==== Data ====

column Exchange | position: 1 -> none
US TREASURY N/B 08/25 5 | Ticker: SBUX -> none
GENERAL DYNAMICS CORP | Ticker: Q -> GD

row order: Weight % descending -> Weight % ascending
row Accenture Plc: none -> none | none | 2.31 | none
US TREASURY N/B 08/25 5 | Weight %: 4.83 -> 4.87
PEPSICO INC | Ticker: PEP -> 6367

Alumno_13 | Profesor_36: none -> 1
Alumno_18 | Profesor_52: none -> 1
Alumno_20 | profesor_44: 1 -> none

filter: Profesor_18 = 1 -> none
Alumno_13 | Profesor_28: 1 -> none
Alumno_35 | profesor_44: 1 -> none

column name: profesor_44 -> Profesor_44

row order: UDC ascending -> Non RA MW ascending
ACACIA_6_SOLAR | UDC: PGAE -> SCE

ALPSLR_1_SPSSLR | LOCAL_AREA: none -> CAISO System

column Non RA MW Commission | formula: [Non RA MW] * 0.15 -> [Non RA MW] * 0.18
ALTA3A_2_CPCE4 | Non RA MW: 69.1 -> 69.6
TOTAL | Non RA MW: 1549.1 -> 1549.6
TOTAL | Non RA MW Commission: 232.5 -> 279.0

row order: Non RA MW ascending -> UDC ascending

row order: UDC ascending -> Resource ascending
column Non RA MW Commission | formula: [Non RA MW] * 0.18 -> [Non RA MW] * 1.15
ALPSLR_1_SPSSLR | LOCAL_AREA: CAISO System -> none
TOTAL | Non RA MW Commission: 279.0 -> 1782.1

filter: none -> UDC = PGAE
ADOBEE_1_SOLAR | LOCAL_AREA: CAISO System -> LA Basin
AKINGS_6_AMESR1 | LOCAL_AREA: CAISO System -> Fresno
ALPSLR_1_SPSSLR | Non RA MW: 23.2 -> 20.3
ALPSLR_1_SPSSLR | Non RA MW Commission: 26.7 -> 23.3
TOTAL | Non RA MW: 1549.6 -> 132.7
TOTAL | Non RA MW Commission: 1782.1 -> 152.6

====

* [Problem statement]: Nothing but the lines from the one with "row Accenture Plc: none" through the final line of the data above should be output, exactly as written.

* [Answer]:
row Accenture Plc: none -> none | none | 2.31 | none
US TREASURY N/B 08/25 5 | Weight %: 4.83 -> 4.87
PEPSICO INC | Ticker: PEP -> 6367

Alumno_13 | Profesor_36: none -> 1
Alumno_18 | Profesor_52: none -> 1
Alumno_20 | profesor_44: 1 -> none

filter: Profesor_18 = 1 -> none
Alumno_13 | Profesor_28: 1 -> none
Alumno_35 | profesor_44: 1 -> none

column name: profesor_44 -> Profesor_44

row order: UDC ascending -> Non RA MW ascending
ACACIA_6_SOLAR | UDC: PGAE -> SCE

ALPSLR_1_SPSSLR | LOCAL_AREA: none -> CAISO System

column Non RA MW Commission | formula: [Non RA MW] * 0.15 -> [Non RA MW] * 0.18
ALTA3A_2_CPCE4 | Non RA MW: 69.1 -> 69.6
TOTAL | Non RA MW: 1549.1 -> 1549.6
TOTAL | Non RA MW Commission: 232.5 -> 279.0

row order: Non RA MW ascending -> UDC ascending

row order: UDC ascending -> Resource ascending
column Non RA MW Commission | formula: [Non RA MW] * 0.18 -> [Non RA MW] * 1.15
ALPSLR_1_SPSSLR | LOCAL_AREA: CAISO System -> none
TOTAL | Non RA MW Commission: 279.0 -> 1782.1

filter: none -> UDC = PGAE
ADOBEE_1_SOLAR | LOCAL_AREA: CAISO System -> LA Basin
AKINGS_6_AMESR1 | LOCAL_AREA: CAISO System -> Fresno
ALPSLR_1_SPSSLR | Non RA MW: 23.2 -> 20.3
ALPSLR_1_SPSSLR | Non RA MW Commission: 26.7 -> 23.3
TOTAL | Non RA MW: 1549.6 -> 132.7
TOTAL | Non RA MW Commission: 1782.1 -> 152.6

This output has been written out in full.